START Input for this task
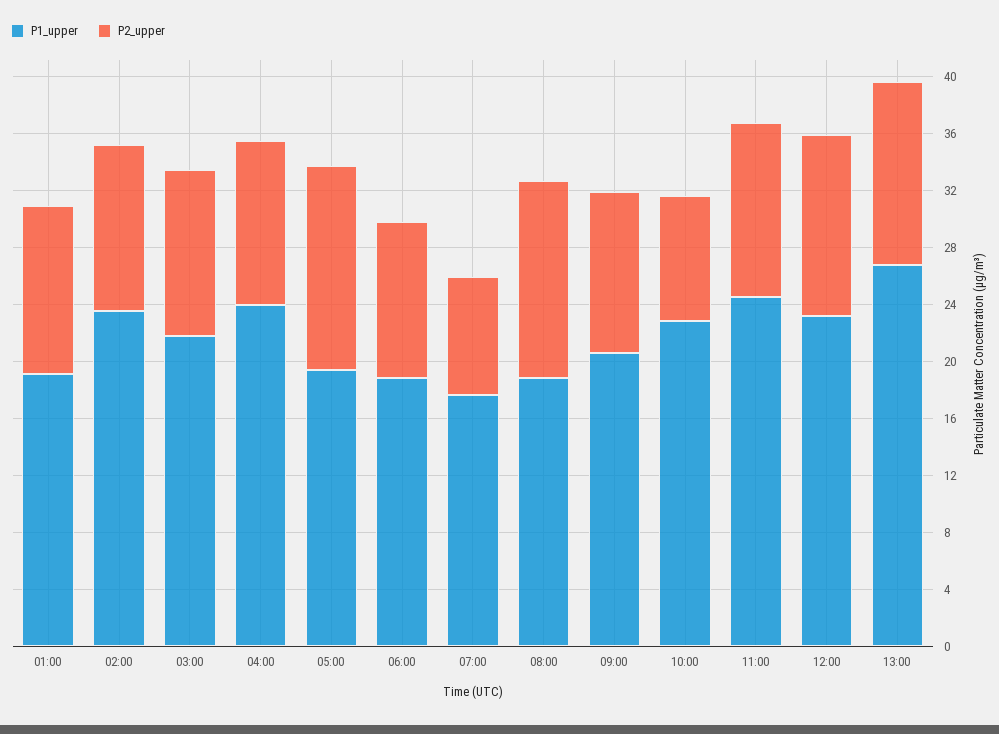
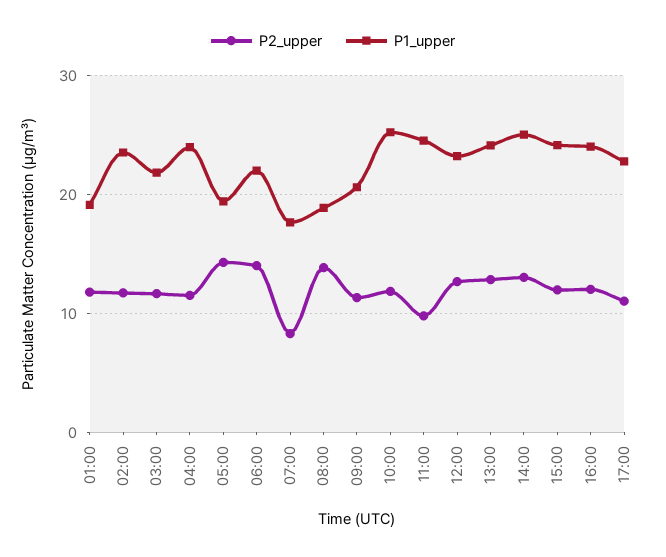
P1_upper, 06:00: 19 -> 22
P2_upper, 06:00: 11 -> 14
P1_upper, 10:00: 23 -> 25
P2_upper, 10:00: 9 -> 12
P2_upper, 11:00: 12 -> 10
P1_upper, 13:00: 27 -> 24
P2_upper, 14:00: none -> 13
P1_upper, 14:00: none -> 25
P2_upper, 15:00: none -> 12
P1_upper, 15:00: none -> 24
P2_upper, 16:00: none -> 12
P1_upper, 16:00: none -> 24
P2_upper, 17:00: none -> 11
P1_upper, 17:00: none -> 23

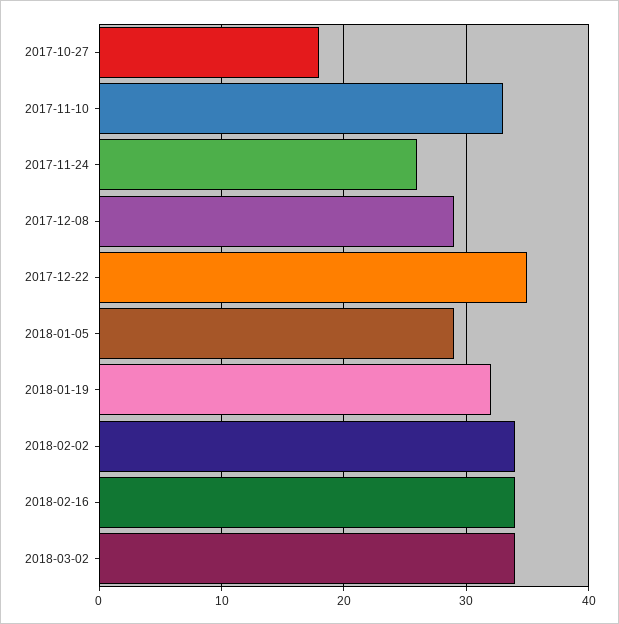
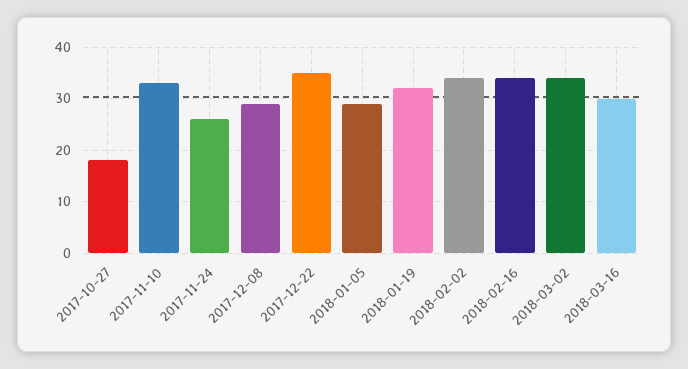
2018-03-16: none -> 30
END Input for this task
§ Prompt
Out of the records above, pull the lines that include the word "none".

§ Worked solution
P2_upper, 14:00: none -> 13
P1_upper, 14:00: none -> 25
P2_upper, 15:00: none -> 12
P1_upper, 15:00: none -> 24
P2_upper, 16:00: none -> 12
P1_upper, 16:00: none -> 24
P2_upper, 17:00: none -> 11
P1_upper, 17:00: none -> 23
2018-03-16: none -> 30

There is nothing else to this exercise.